**The task**
Exactly the lines below from the one with "[172,617,307,628] [96,639,278,653] [96,661,344,675]" up to and including the one with "[660,450,684,460] two ->" make up the answer, with nothing else added.

--- Data extracts ---

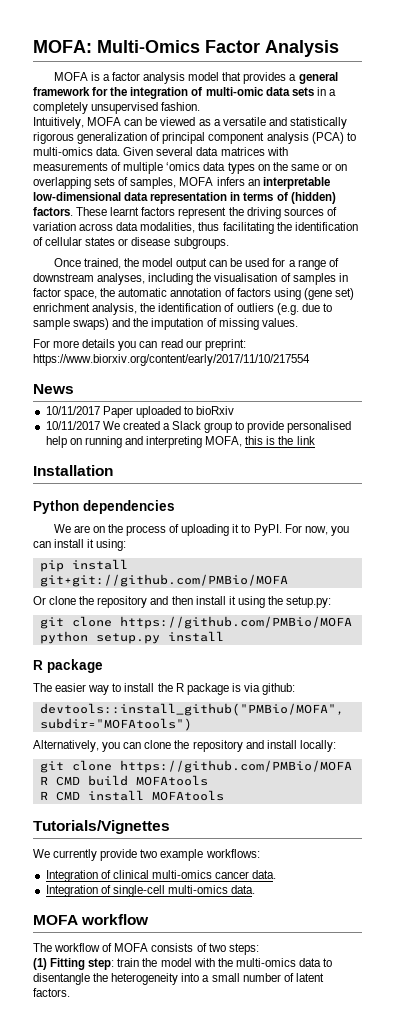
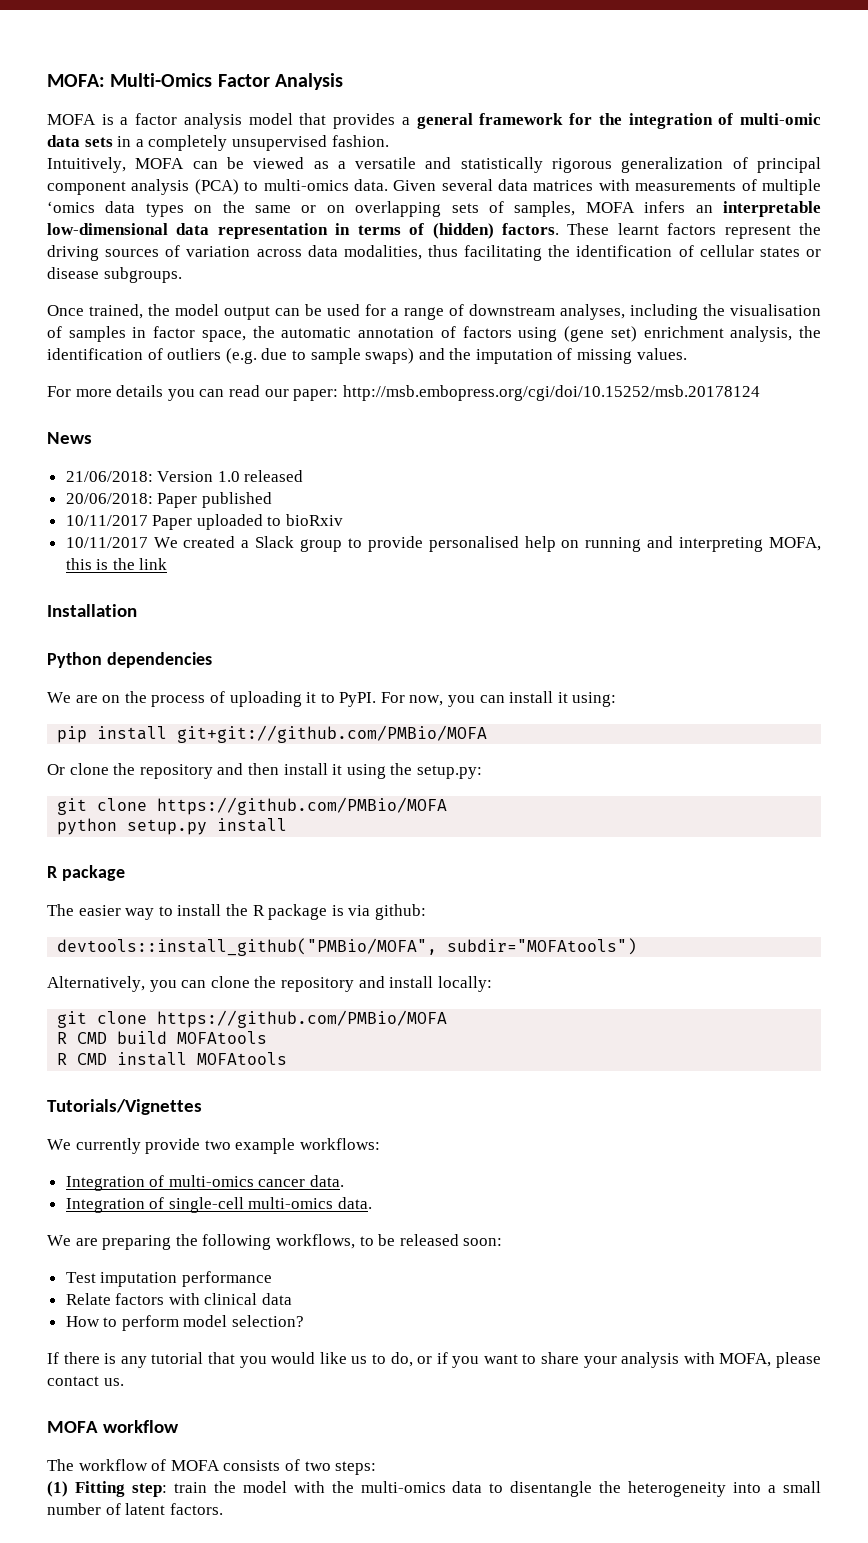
[204,339,246,351] [33,354,310,366] preprint: https://www.biorxiv.org/content/early/2017/11/10/217554 -> [293,385,760,401] paper: http://msb.embopress.org/cgi/doi/10.15252/msb.20178124
(74, 389) none -> [65,470,304,482] [65,492,272,508] // 21/06/2018: Version 1.0 released // 20/06/2018: Paper published
[112,870,149,879] clinical -> (165, 1181) none
(256, 889) none -> [47,1234,503,1250] [65,1271,272,1287] [65,1293,293,1305] [65,1315,305,1331] [47,1352,821,1368] [47,1376,124,1386] // We are preparing the following workflows, to be released soon: // Test imputation performance // Relate factors with clinical data // How to perform model selection? // If there is any tutorial that you would like us to do, or if you want to share your analysis with MOFA, please contact us.

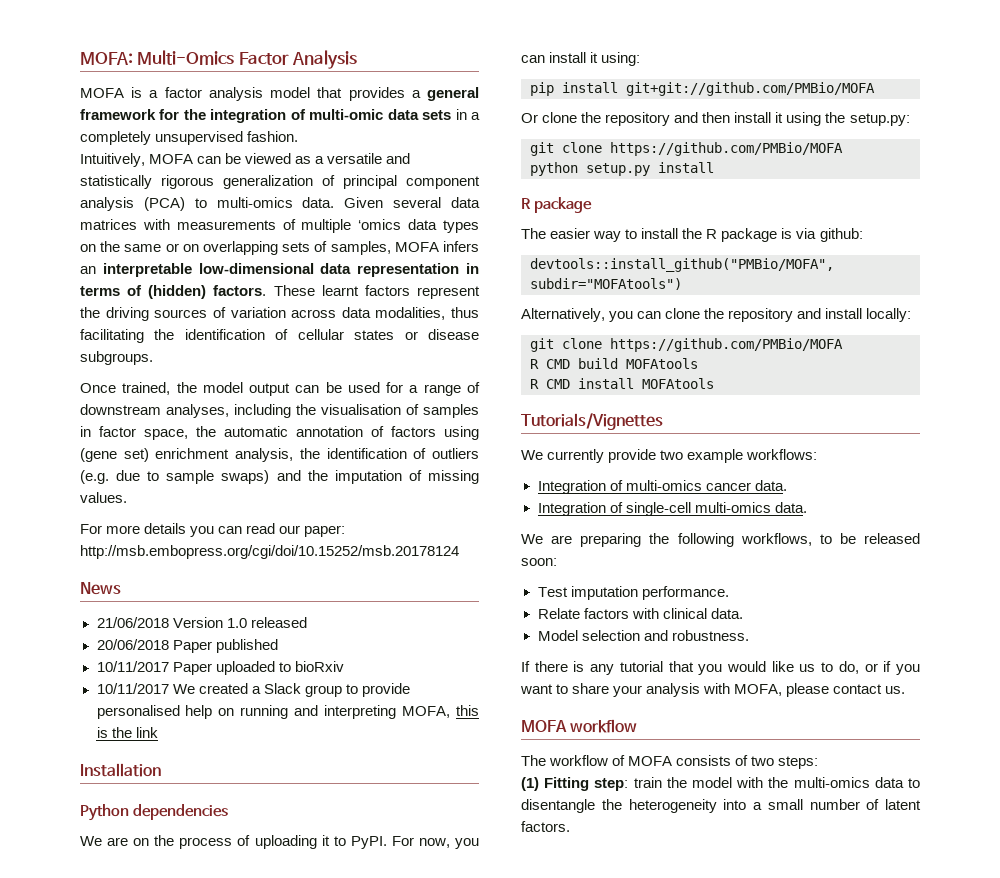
[65,471,153,482] 21/06/2018: -> [96,617,169,628] 21/06/2018
[65,493,153,504] 20/06/2018: -> [96,639,169,650] 20/06/2018
[181,1271,272,1287] performance -> [641,586,729,600] performance.
[262,1293,293,1305] [65,1315,305,1331] data // How to perform model selection? -> [710,608,743,619] [537,630,749,641] data. // Model selection and robustness.

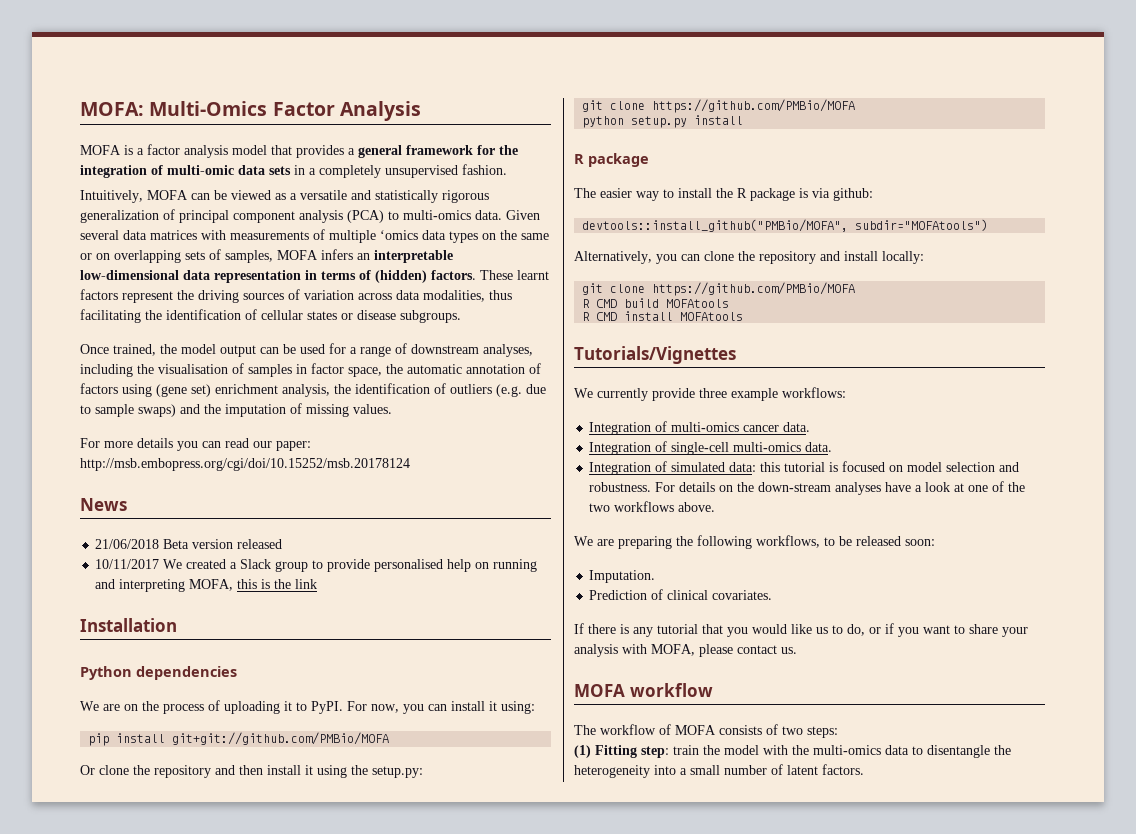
[172,617,307,628] [96,639,278,653] [96,661,344,675] Version 1.0 released // 20/06/2018 Paper published // 10/11/2017 Paper uploaded to bioRxiv -> [163,539,283,549] Beta version released
[660,450,684,460] two -> [699,388,727,398] three
(807, 507) none -> [589,461,1020,475] [589,481,1026,495] [589,501,716,512] // Integration of simulated data: this tutorial is focused on model selection and robustness. For details on the down-stream analyses have a look at one of the two workflows above.
[537,586,729,600] [537,608,743,619] [537,630,749,641] Test imputation performance. // Relate factors with clinical data. // Model selection and robustness. -> [589,570,656,583] [589,589,773,600] Imputation. // Prediction of clinical covariates.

---

**Response below**
[172,617,307,628] [96,639,278,653] [96,661,344,675] Version 1.0 released // 20/06/2018 Paper published // 10/11/2017 Paper uploaded to bioRxiv -> [163,539,283,549] Beta version released
[660,450,684,460] two -> [699,388,727,398] three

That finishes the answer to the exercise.